• What is needed:
Count how many lines of the data below contain the string "width"; the reply should be that number alone.

(Web page revision data)
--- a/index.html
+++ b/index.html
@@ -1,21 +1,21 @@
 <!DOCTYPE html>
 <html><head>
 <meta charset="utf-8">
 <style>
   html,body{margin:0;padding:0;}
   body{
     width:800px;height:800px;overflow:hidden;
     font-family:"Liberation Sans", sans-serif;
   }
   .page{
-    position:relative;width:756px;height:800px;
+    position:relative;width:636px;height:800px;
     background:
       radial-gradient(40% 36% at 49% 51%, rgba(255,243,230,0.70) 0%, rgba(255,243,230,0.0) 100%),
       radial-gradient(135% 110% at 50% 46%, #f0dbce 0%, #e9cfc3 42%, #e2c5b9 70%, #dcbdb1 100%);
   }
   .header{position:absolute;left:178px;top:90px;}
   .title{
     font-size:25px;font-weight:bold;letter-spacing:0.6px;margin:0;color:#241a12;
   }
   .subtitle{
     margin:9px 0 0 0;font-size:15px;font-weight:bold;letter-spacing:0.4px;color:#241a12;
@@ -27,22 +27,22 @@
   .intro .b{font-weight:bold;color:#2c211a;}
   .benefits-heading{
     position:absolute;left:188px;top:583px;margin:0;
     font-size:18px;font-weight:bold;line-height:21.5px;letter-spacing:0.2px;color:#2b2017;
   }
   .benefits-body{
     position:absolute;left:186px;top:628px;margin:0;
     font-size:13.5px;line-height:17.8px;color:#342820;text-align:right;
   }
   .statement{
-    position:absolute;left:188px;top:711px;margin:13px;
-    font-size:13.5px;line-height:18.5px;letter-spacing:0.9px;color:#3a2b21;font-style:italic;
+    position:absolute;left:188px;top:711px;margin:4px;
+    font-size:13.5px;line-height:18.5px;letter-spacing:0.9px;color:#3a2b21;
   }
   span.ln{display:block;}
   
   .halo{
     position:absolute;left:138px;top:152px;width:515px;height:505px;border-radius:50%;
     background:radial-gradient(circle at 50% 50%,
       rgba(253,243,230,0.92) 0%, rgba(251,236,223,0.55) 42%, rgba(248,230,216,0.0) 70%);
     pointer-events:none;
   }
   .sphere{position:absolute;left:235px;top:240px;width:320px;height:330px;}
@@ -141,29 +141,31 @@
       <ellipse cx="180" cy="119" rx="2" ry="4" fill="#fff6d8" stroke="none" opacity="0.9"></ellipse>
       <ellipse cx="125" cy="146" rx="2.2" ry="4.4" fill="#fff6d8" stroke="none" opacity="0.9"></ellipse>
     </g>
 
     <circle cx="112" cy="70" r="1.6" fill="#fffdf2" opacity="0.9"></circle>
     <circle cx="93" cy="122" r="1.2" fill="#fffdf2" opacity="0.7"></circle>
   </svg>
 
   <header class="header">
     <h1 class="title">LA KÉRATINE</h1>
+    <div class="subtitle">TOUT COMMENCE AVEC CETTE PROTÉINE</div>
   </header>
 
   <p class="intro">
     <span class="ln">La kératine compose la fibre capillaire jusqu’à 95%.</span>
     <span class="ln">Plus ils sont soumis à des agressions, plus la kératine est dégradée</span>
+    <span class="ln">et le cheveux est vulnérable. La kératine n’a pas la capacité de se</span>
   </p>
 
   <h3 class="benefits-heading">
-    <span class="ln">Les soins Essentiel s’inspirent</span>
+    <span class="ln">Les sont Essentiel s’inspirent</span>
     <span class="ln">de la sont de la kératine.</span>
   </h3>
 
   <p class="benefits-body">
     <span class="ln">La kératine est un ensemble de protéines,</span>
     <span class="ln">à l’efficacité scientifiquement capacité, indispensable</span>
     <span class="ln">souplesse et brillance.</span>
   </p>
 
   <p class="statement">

• Written answer:
5